Web interface edit records:
^^^^^^^^

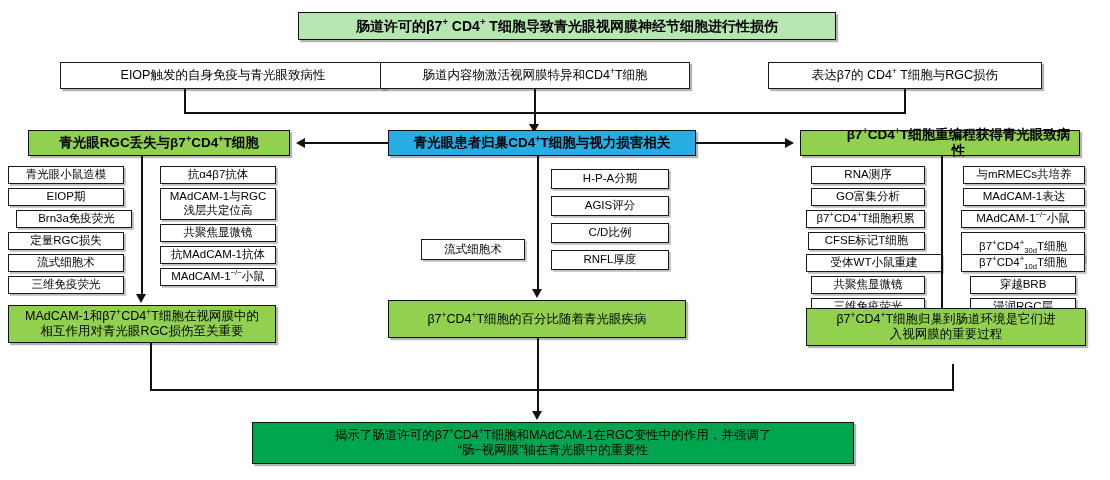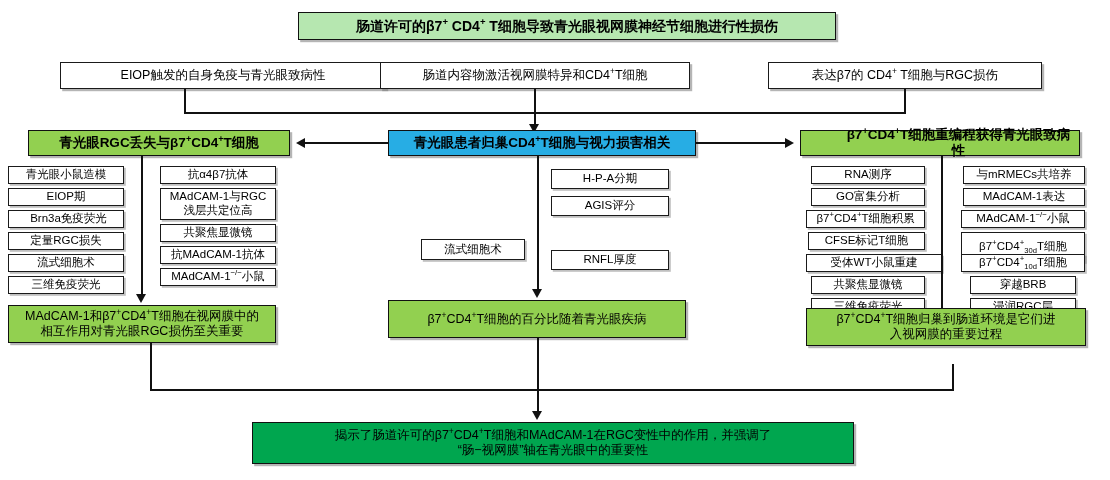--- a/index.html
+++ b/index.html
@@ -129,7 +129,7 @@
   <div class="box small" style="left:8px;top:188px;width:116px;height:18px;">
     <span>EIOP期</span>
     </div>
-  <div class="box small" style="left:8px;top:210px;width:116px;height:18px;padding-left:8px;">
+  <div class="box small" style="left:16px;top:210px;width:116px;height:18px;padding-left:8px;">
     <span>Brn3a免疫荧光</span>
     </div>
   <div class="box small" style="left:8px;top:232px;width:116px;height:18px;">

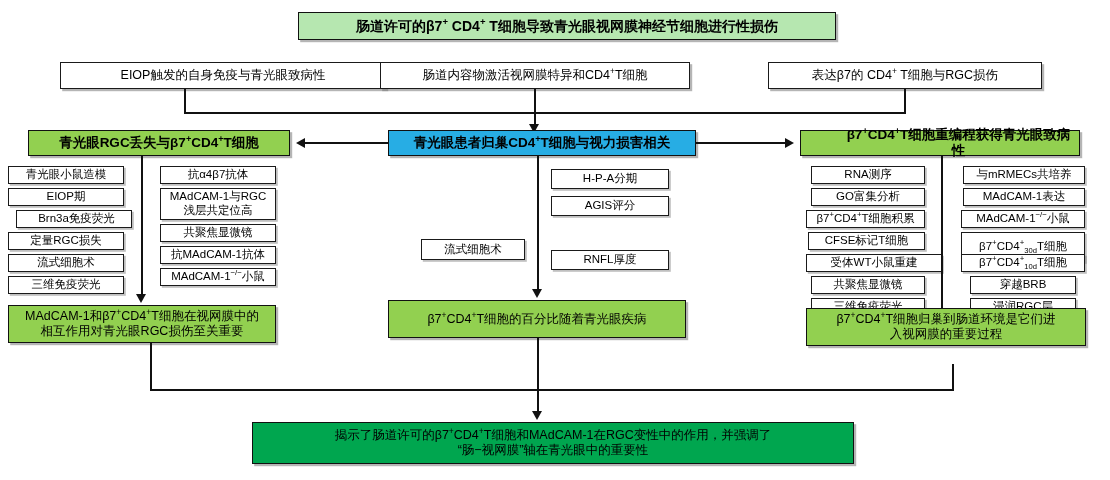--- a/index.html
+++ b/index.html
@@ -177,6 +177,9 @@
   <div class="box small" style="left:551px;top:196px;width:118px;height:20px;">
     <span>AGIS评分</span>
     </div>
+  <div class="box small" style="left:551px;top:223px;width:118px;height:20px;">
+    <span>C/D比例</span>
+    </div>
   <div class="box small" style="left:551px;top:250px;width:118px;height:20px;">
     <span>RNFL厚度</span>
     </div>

^^^^^^^^

- **What is being asked**: Extract every line of the data exactly; pictures stay out.

- **Worked solution**:
--- a/index.html
+++ b/index.html
@@ -129,7 +129,7 @@
   <div class="box small" style="left:8px;top:188px;width:116px;height:18px;">
     <span>EIOP期</span>
     </div>
-  <div class="box small" style="left:8px;top:210px;width:116px;height:18px;padding-left:8px;">
+  <div class="box small" style="left:16px;top:210px;width:116px;height:18px;padding-left:8px;">
     <span>Brn3a免疫荧光</span>
     </div>
   <div class="box small" style="left:8px;top:232px;width:116px;height:18px;">

--- a/index.html
+++ b/index.html
@@ -177,6 +177,9 @@
   <div class="box small" style="left:551px;top:196px;width:118px;height:20px;">
     <span>AGIS评分</span>
     </div>
+  <div class="box small" style="left:551px;top:223px;width:118px;height:20px;">
+    <span>C/D比例</span>
+    </div>
   <div class="box small" style="left:551px;top:250px;width:118px;height:20px;">
     <span>RNFL厚度</span>
     </div>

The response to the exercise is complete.